== EXERCISE INPUTS

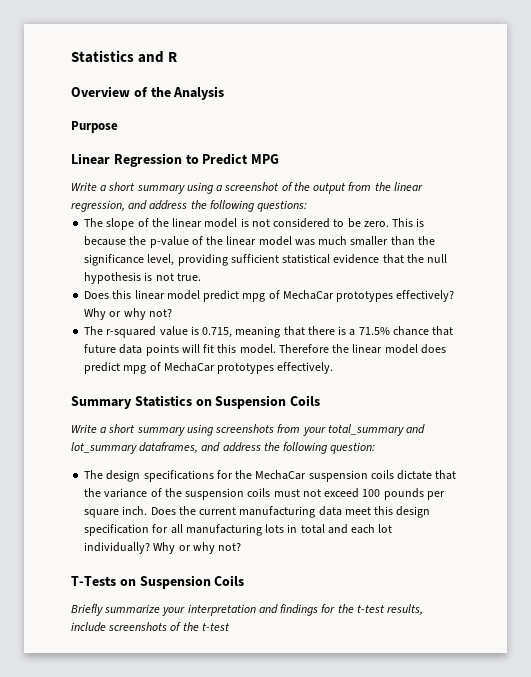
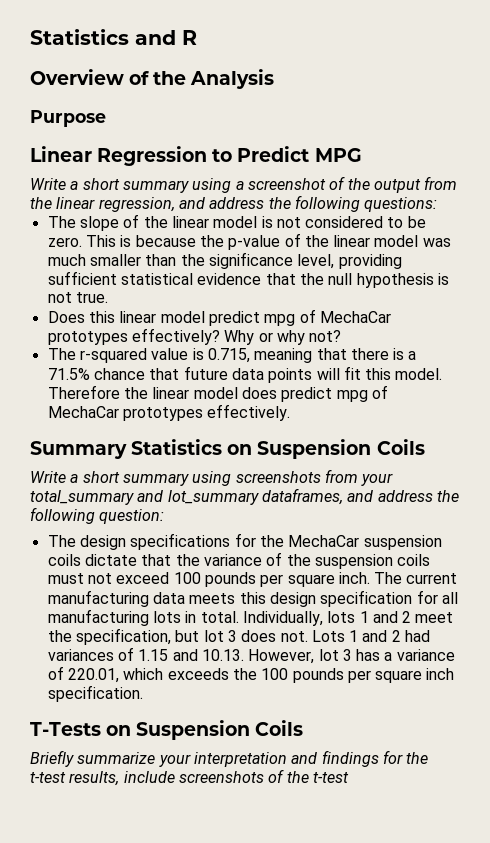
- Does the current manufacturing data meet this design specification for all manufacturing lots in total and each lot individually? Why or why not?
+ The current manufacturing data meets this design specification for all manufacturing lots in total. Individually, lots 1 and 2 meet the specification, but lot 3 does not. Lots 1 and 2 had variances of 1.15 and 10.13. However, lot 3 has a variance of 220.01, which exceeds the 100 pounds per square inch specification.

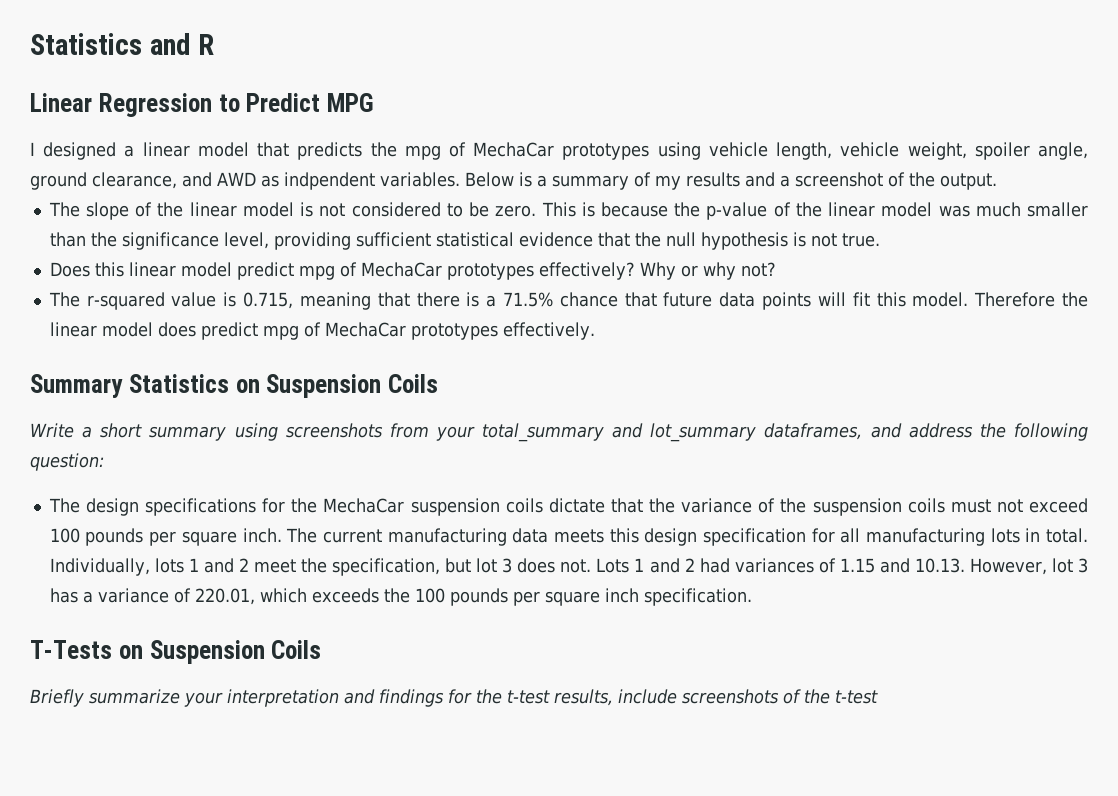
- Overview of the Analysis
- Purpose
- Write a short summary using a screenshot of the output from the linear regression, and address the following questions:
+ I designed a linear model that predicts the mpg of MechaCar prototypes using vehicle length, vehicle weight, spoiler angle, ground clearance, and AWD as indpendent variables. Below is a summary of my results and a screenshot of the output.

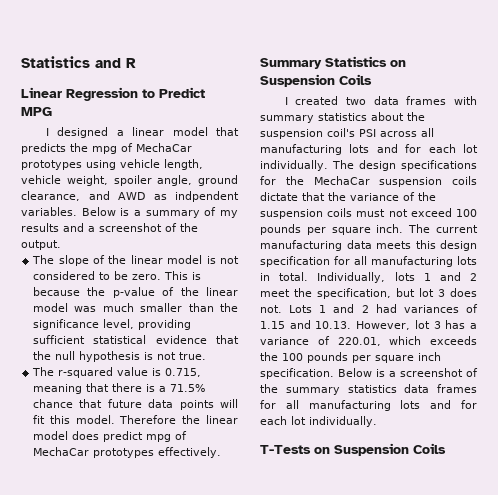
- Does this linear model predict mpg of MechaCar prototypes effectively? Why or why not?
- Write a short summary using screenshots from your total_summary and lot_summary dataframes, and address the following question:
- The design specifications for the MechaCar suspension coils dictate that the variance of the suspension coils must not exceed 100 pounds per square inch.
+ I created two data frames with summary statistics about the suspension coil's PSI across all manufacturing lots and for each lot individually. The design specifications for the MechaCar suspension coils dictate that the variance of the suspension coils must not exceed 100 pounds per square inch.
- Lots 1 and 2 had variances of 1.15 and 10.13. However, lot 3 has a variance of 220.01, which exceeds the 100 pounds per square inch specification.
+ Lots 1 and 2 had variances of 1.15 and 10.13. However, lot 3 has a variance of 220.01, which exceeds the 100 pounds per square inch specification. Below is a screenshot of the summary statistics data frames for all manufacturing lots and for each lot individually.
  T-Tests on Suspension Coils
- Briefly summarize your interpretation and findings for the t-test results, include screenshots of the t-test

====
== EXERCISE INPUTS

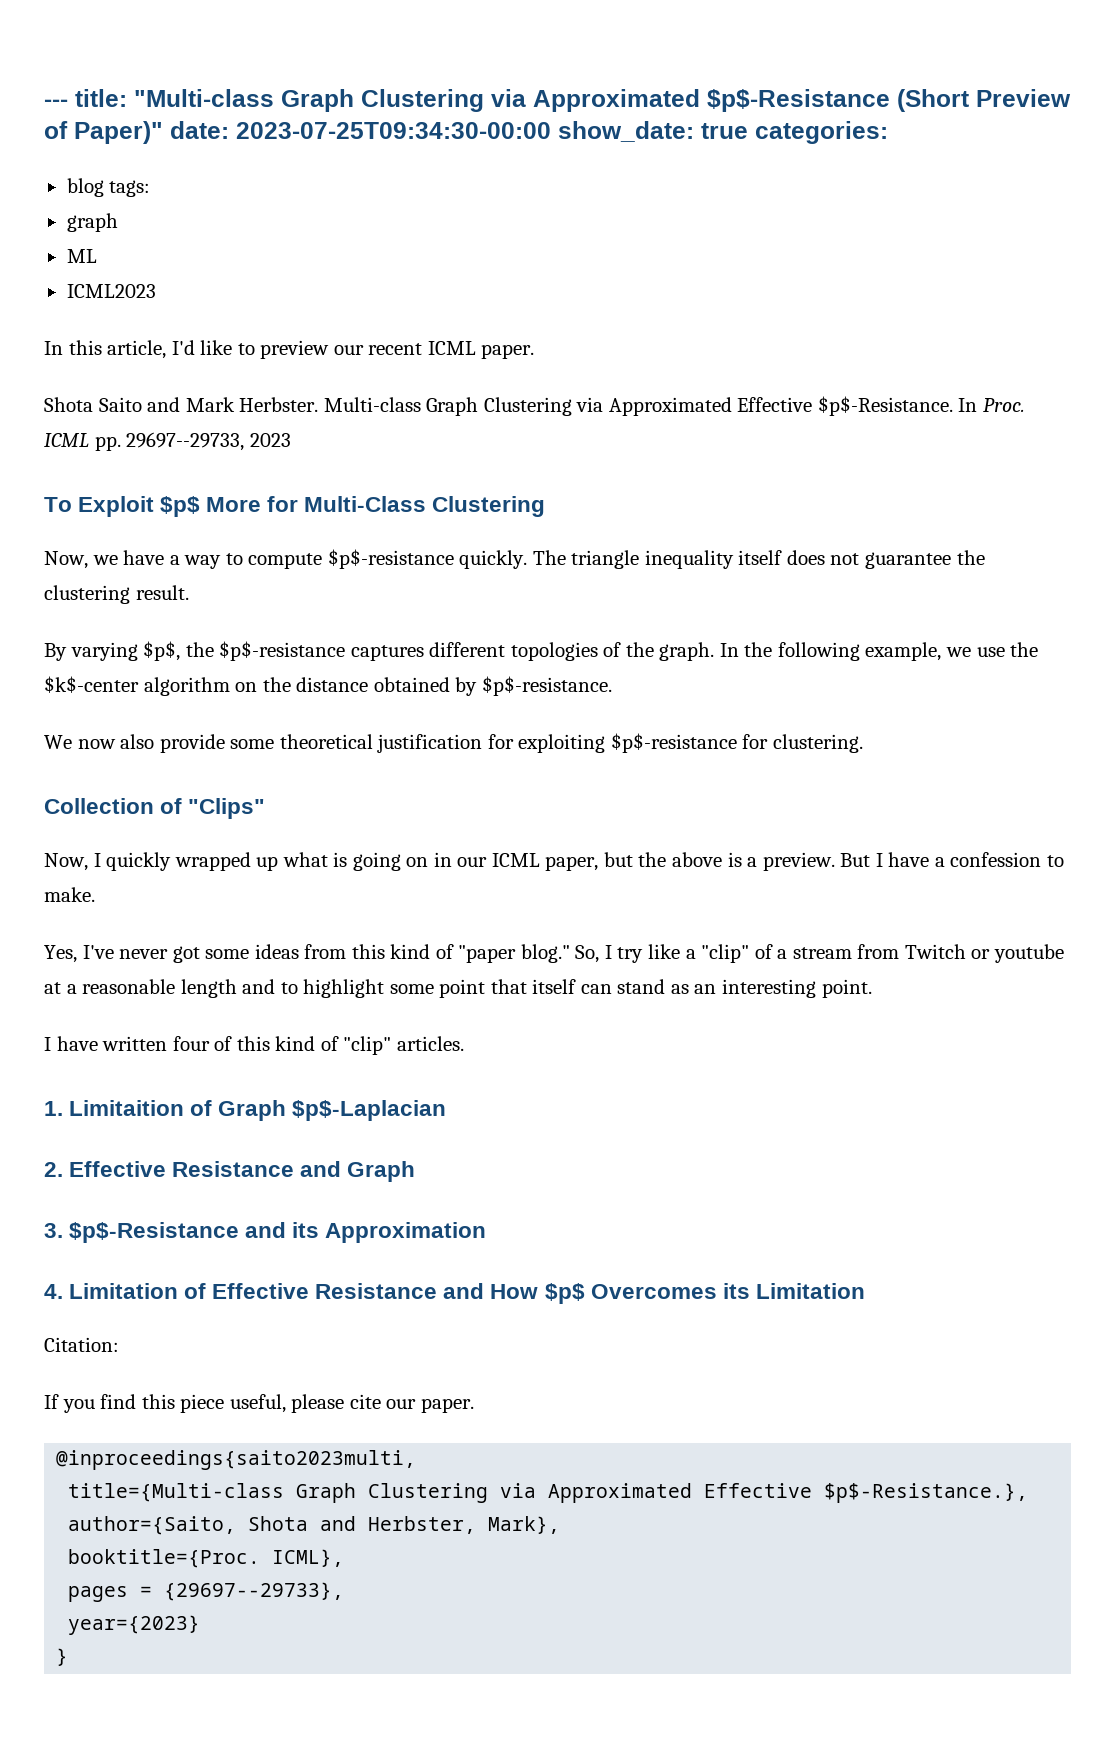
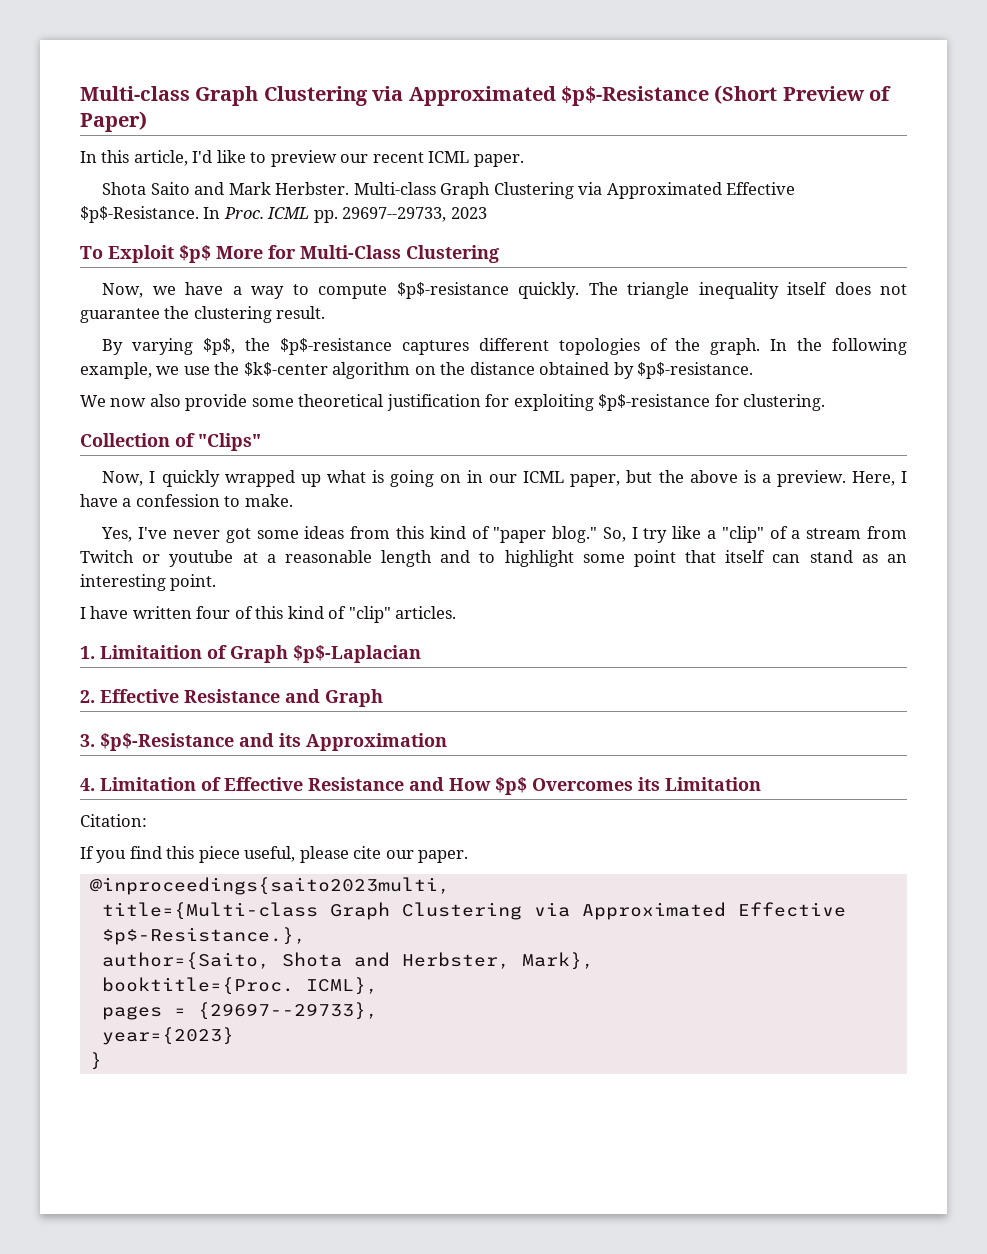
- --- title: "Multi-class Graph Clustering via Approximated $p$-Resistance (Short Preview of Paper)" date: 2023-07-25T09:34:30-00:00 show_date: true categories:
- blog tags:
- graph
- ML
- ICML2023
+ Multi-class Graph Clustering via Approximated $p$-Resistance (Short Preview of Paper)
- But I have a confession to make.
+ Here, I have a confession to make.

====

REQUIREMENT:
The word is "Write". Copy every line above where it appears.

RESPONSE AREA:
- Write a short summary using a screenshot of the output from the linear regression, and address the following questions:
- Write a short summary using screenshots from your total_summary and lot_summary dataframes, and address the following question:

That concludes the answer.